- EXERCISE OBJECTIVE
Give the lines again exactly as they appear below, from the line with "نشست تدوین سند" to the line with "کیش به مقصد", both included, and only those lines. Leave every picture out.

- EXTRACTED MATERIAL
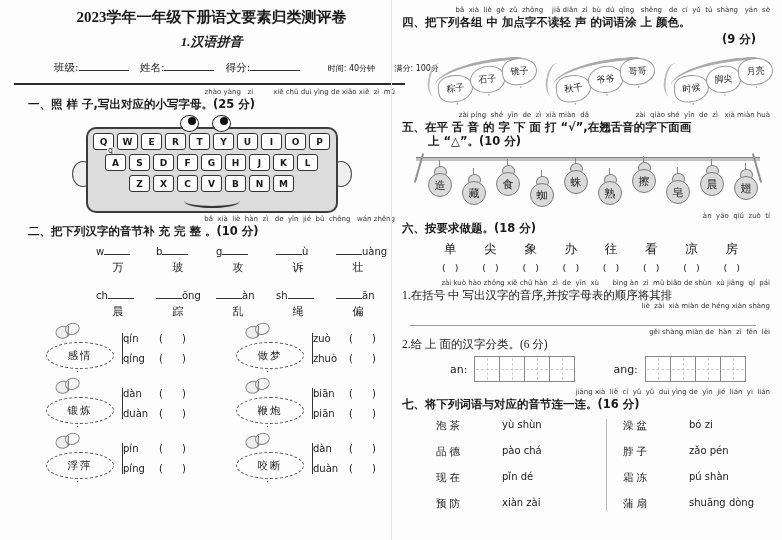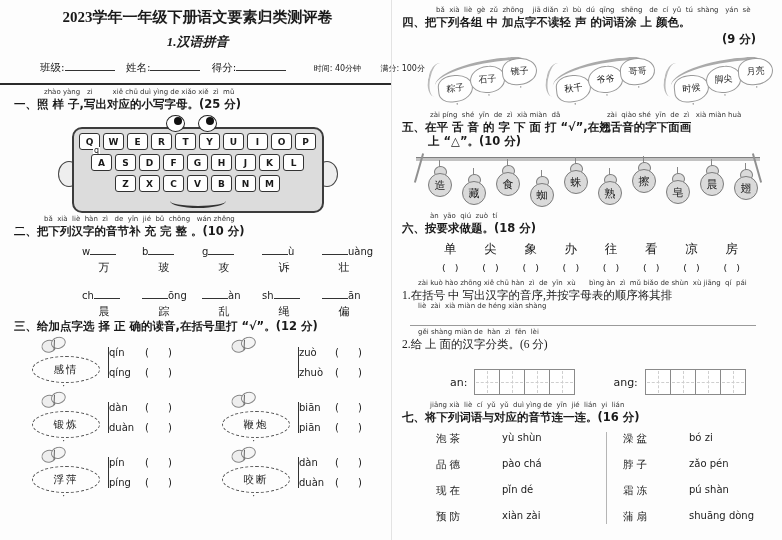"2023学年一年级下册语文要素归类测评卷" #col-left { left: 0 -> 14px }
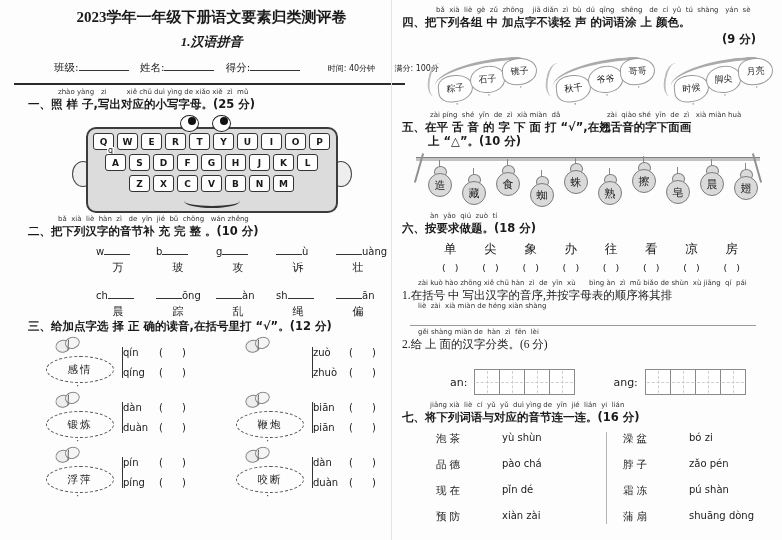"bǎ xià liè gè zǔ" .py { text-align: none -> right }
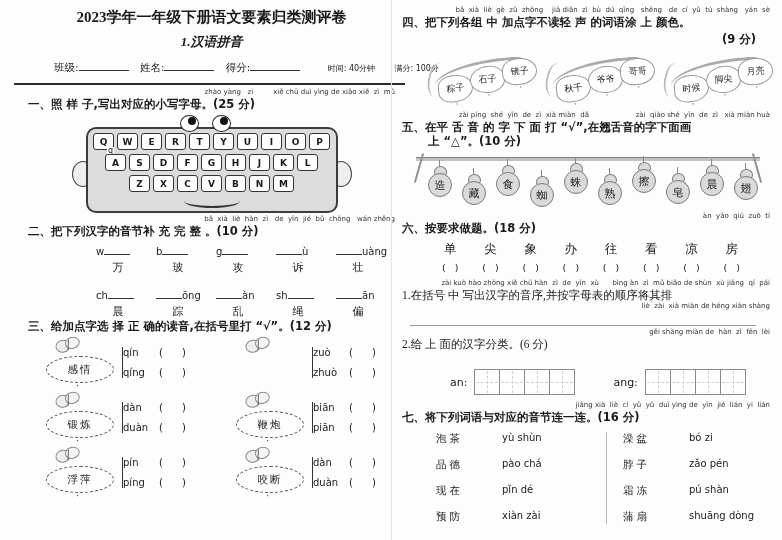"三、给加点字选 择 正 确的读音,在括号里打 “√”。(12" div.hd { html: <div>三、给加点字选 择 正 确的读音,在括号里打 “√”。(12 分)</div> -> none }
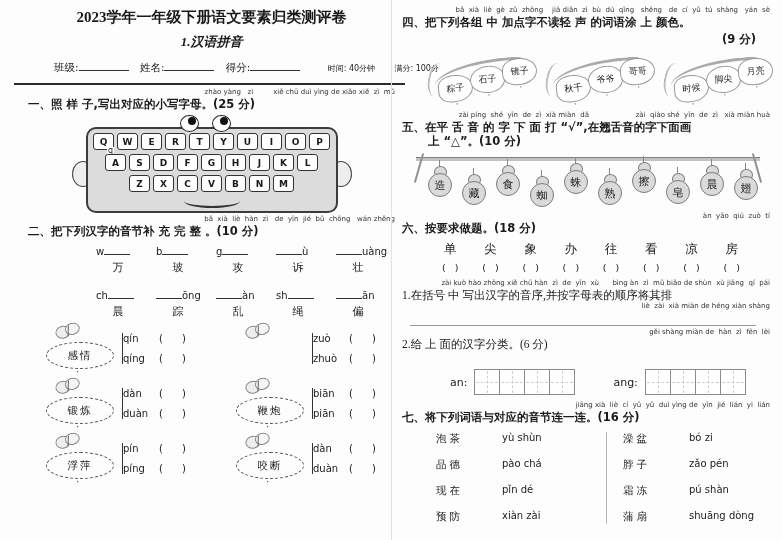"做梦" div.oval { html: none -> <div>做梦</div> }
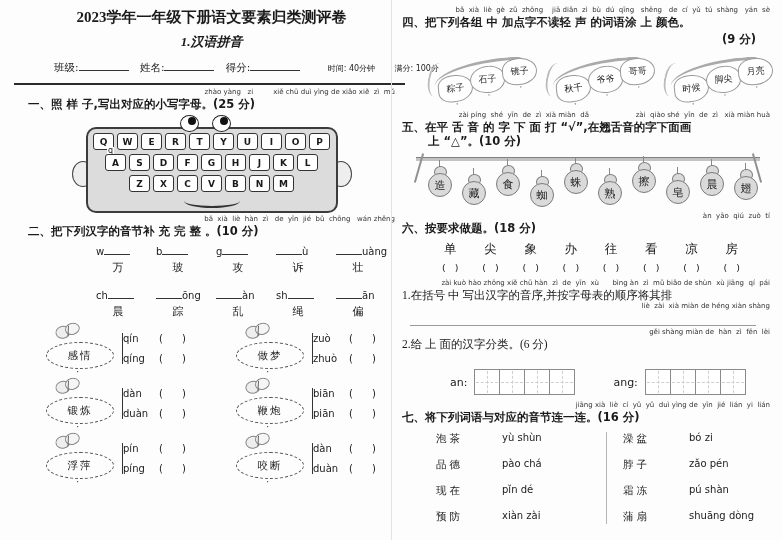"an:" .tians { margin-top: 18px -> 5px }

==

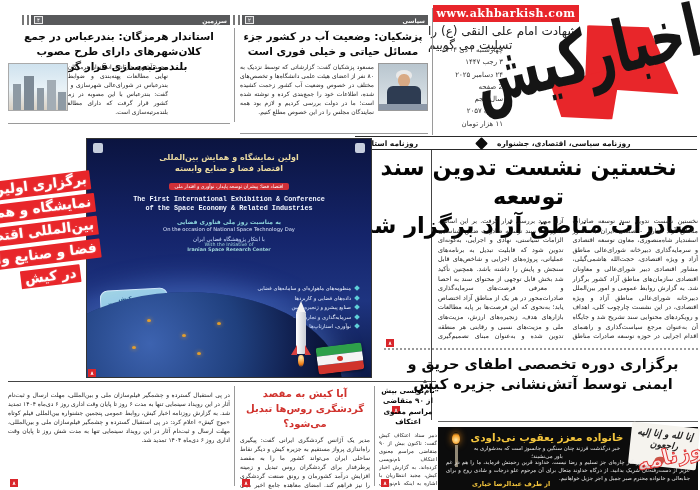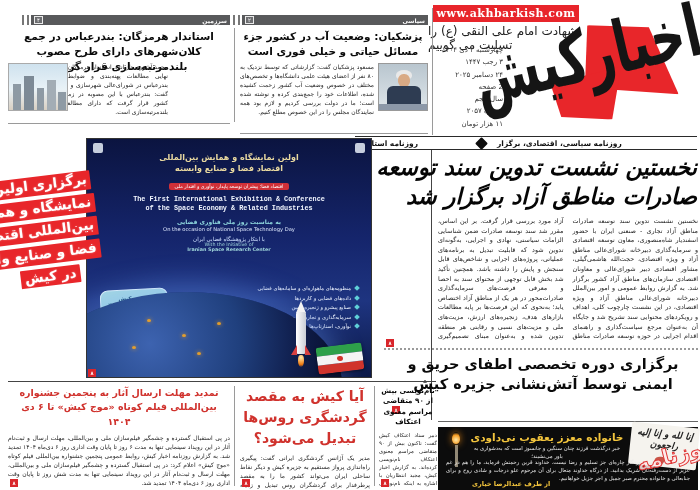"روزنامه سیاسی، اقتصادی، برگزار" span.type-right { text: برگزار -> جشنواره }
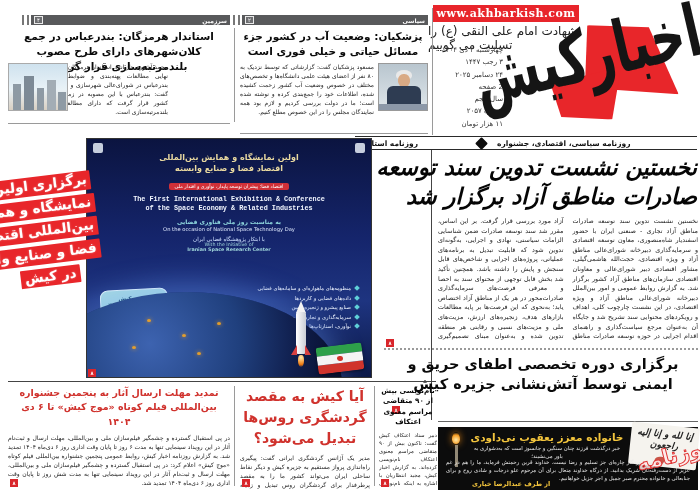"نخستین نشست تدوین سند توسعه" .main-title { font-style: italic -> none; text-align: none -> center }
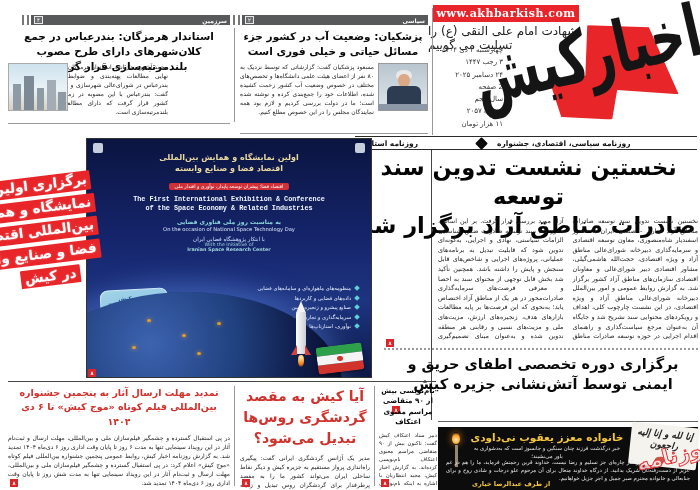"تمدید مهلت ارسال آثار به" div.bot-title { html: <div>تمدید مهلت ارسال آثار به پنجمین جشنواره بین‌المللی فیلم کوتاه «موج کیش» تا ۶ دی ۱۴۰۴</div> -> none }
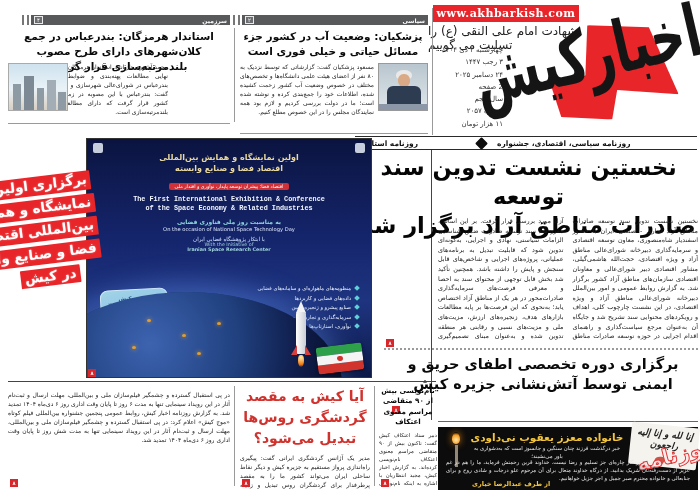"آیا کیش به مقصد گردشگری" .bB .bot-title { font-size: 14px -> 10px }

- ANSWER TO THE EXERCISE
"نخستین نشست تدوین سند توسعه" .main-title { font-style: italic -> none; text-align: none -> center }
"تمدید مهلت ارسال آثار به" div.bot-title { html: <div>تمدید مهلت ارسال آثار به پنجمین جشنواره بین‌المللی فیلم کوتاه «موج کیش» تا ۶ دی ۱۴۰۴</div> -> none }
"آیا کیش به مقصد گردشگری" .bB .bot-title { font-size: 14px -> 10px }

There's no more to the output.